[Data supplied Boundary: Start]
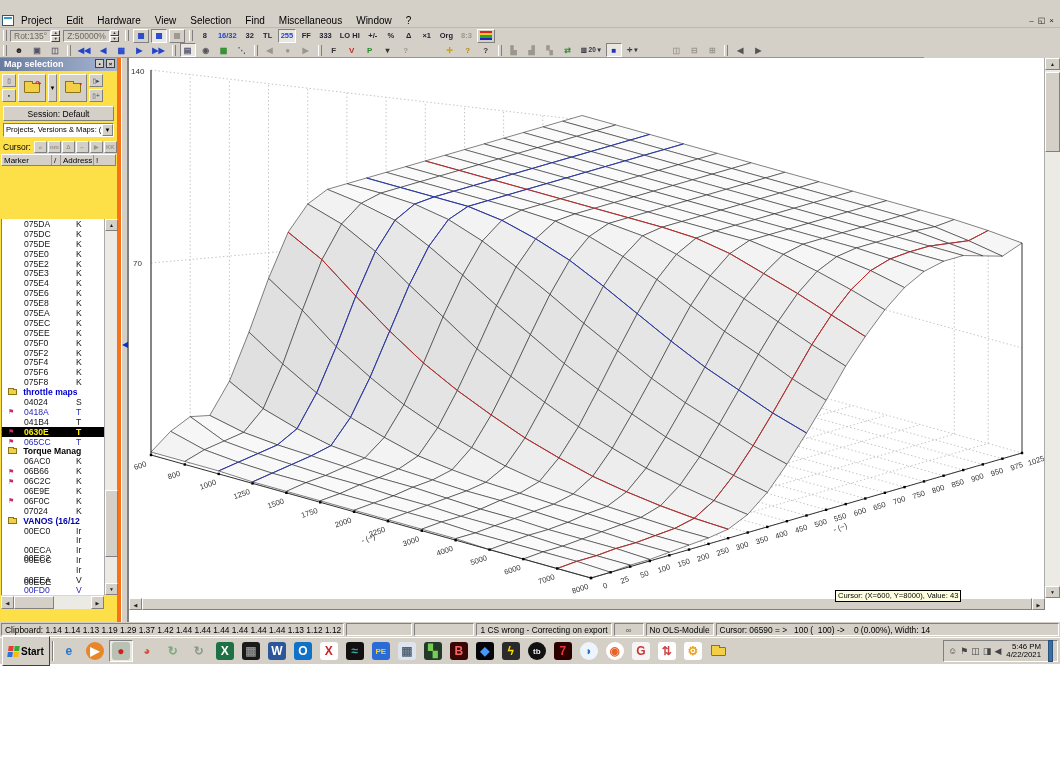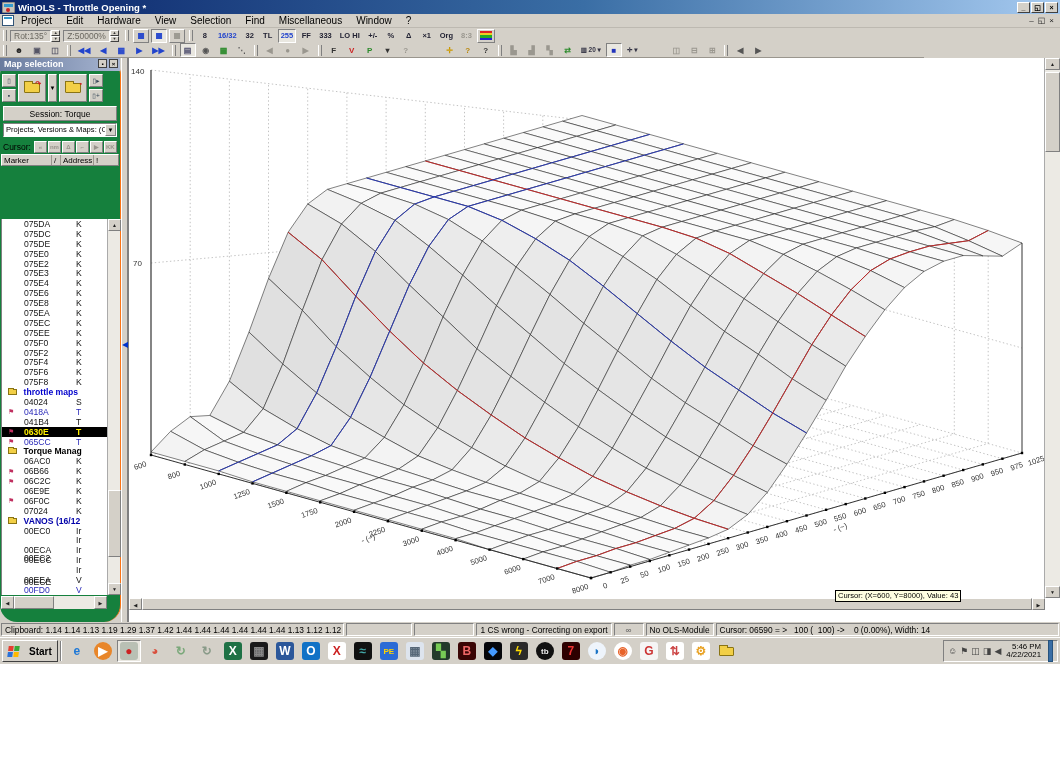--- a/index.html
+++ b/index.html
@@ -24,21 +24,21 @@
   .tb2{top:43px;height:15px;border-bottom:1px solid #9a968e;}
   .spinbox{height:12px;background:#d4d0c8;border:1px solid;border-color:#808080 #fff #fff #808080;color:#6a675f;font-size:8.5px;line-height:10px;padding:0 3px;white-space:nowrap;}
   .spin{width:9px;height:12px;display:flex;flex-direction:column;margin-right:3px;}
   .spin b{flex:1;background:#d4d0c8;border:1px solid;border-color:#fff #404040 #404040 #fff;font-size:4px;line-height:4px;text-align:center;color:#333;}
   .tbtn{min-width:16px;height:14px;padding:0 2px;margin:0 1px;background:#d4d0c8;border:1px solid #d4d0c8;display:flex;align-items:center;justify-content:center;font-size:7.5px;font-weight:bold;color:#223;white-space:nowrap;}
   .tbtn.up{border-color:#fff #808080 #808080 #fff;}
   .tbtn.down{border-color:#808080 #fff #fff #808080;background:#e9e7e0;}
   .tbtn.dis{color:#9a978f;}
   .rainbow{display:inline-block;width:12px;height:9px;background:linear-gradient(#d22 25%,#ec2 25% 50%,#2a2 50% 75%,#22c 75%);}
   
-  .mapsel{position:absolute;left:0;top:58px;width:121px;height:564px;background:#15803d;border-right:1px solid #f97316;border-radius:17px;}
+  .mapsel{position:absolute;left:0;top:58px;width:121px;height:564px;background:#fde047;border-right:4px solid #f97316;}
   .mapsel-title{height:13px;background:linear-gradient(90deg,#697b9e,#a8b6d2);color:#fff;font-weight:bold;font-size:9px;line-height:13px;padding-left:4px;display:flex;}
   .mapsel-title .tb{margin-left:auto;display:flex;gap:2px;padding:1px 2px;}
   .mapsel-title .tb i{width:9px;height:9px;background:#d4d0c8;border:1px solid #404040;font-style:normal;font-size:6px;line-height:8px;text-align:center;color:#000;}
   .psl-tools{height:34px;display:flex;align-items:center;padding:2px;gap:2px;}
   .colbtns{display:flex;flex-direction:column;gap:2px;}
   .sbtn{width:14px;height:13px;background:#d4d0c8;border:1px solid;border-color:#fff #808080 #808080 #fff;font-size:6.5px;line-height:11px;text-align:center;color:#345;}
   .bigbtn{width:28px;height:28px;background:#d4d0c8;border:1px solid;border-color:#fff #808080 #808080 #fff;display:flex;align-items:center;justify-content:center;position:relative;}
   .caretbtn{width:9px;height:28px;background:#d4d0c8;border:1px solid;border-color:#fff #808080 #808080 #fff;font-size:6px;display:flex;align-items:center;justify-content:center;}
   .fold{width:16px;height:10px;background:#f2cf46;border:1px solid #8a7414;border-radius:1px;position:relative;}
   .fold:before{content:"";position:absolute;top:-3px;left:-1px;width:7px;height:2px;background:#f2cf46;border:1px solid #8a7414;border-bottom:none;}
@@ -77,51 +77,38 @@
   .tab{height:12px;padding:0 8px;font-size:8.5px;line-height:11px;border:1px solid #808080;border-top:none;background:#d4d0c8;border-radius:0 0 3px 3px;color:#222;}
   .tab.active{background:#fff;font-weight:bold;}
   .tabnav{width:12px;height:11px;margin-left:3px;background:#d4d0c8;border:1px solid;border-color:#fff #808080 #808080 #fff;font-size:5px;text-align:center;line-height:10px;}
   .tooltip{position:absolute;left:706px;top:532px;background:#ffffe1;border:1px solid #000;font-size:7.6px;line-height:10px;padding:0 2px;white-space:nowrap;}
   
   .statusbar{position:absolute;left:0;top:622px;width:1060px;height:15px;background:#d4d0c8;display:flex;gap:2px;padding:1px 1px;font-size:8.4px;}
   .seg{border:1px solid;border-color:#808080 #fff #fff #808080;height:13px;line-height:12px;padding:0 3px;white-space:pre;overflow:hidden;}
   .seg.grow{flex:1;}
   
   .taskbar{position:absolute;left:0;top:637px;width:1060px;height:27px;background:#d4d0c8;border-top:1px solid #fff;display:flex;align-items:center;padding:0 2px;}
-  .startbtn{height:22px;background:#d4d0c8;border:1px solid;border-color:#fff #404040 #404040 #fff;display:flex;align-items:center;padding:0 5px;font-weight:bold;font-size:10px;gap:10px;}
+  .startbtn{height:30px;background:#d4d0c8;border:1px solid;border-color:#fff #404040 #404040 #fff;display:flex;align-items:center;padding:0 5px;font-weight:bold;font-size:10px;gap:2px;}
   .winlogo{width:11px;height:11px;display:grid;grid-template-columns:5px 5px;grid-template-rows:5px 5px;gap:1px;transform:skewX(-8deg);}
   .winlogo i{display:block;}
   .ticon{width:24px;height:22px;margin:0 1px;display:flex;align-items:center;justify-content:center;font-weight:bold;font-size:12px;border:1px solid transparent;}
   .ticon .bgbox{width:18px;height:18px;display:flex;align-items:center;justify-content:center;border-radius:3px;}
   .ticon.pressed{border-color:#808080 #fff #fff #808080;background:#e9e7e0;}
   .tray{margin-left:auto;display:flex;align-items:center;height:22px;border:1px solid;border-color:#808080 #fff #fff #808080;padding:0 4px;gap:3px;}
   .trayic{font-size:9px;color:#444;}
   .clock{text-align:right;font-size:7.8px;line-height:8.5px;padding:0 2px;}
   .showdesk{width:5px;height:22px;background:#3a6ea5;border:1px solid #26527d;margin-left:2px;}
   .vsep{width:2px;height:20px;border-left:1px solid #808080;border-right:1px solid #fff;margin:0 2px;}
 </style>
 </head>
 <body>
 
 <div class="app">
   <div class="win">
 
-    <div class="titlebar">
-      <svg width="13" height="11">
-          <rect x="0" y="0" width="13" height="11" fill="#c8c4bc" stroke="#555"></rect>
-          <rect x="2" y="2" width="9" height="3" fill="#39c"></rect>
-          <circle cx="6" cy="8" r="2" fill="#c22"></circle>
-        </svg>
-      <span class="ttl">WinOLS - Throttle Opening *</span>
-      <span class="cap-btns">
-        <span class="cap-btn">_</span>
-        <span class="cap-btn">◱</span>
-        <span class="cap-btn">×</span>
-      </span>
-    </div>
 
     <div class="menubar">
       <span class="doc-ic">
           <i></i>
         </span>
       <span id="menu-items" style="display:flex">
           <span class="mitem">Project</span>
           <span class="mitem">Edit</span>
           <span class="mitem">Hardware</span>
           <span class="mitem">View</span>
@@ -249,21 +236,21 @@
         <span class="bigbtn">
             <span class="fold">
               <span class="mark" style="color:#c22">▪</span>
             </span>
           </span>
         <span class="colbtns" id="psl-right">
             <span class="sbtn">▯▸</span>
             <span class="sbtn">▯+</span>
           </span>
       </div>
-      <div class="wide-btn">Session: Torque</div>
+      <div class="wide-btn">Session: Default</div>
       <div class="combo">
         <span class="val">Projects, Versions &amp; Maps:  (Ctrl</span>
         <span class="dd">▼</span>
       </div>
       <div class="filterrow">
         <span>Cursor:</span>
         <span id="filter-btns" style="display:flex;gap:1px;margin-left:2px">
             <span class="fbtn">«</span>
             <span class="fbtn">nm</span>
             <span class="fbtn">Δ</span>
[Data supplied Boundary: End]
Look through the entries above and find each line where the word "relative" occurs; copy those lines.

   .bigbtn{width:28px;height:28px;background:#d4d0c8;border:1px solid;border-color:#fff #808080 #808080 #fff;display:flex;align-items:center;justify-content:center;position:relative;}
   .fold{width:16px;height:10px;background:#f2cf46;border:1px solid #8a7414;border-radius:1px;position:relative;}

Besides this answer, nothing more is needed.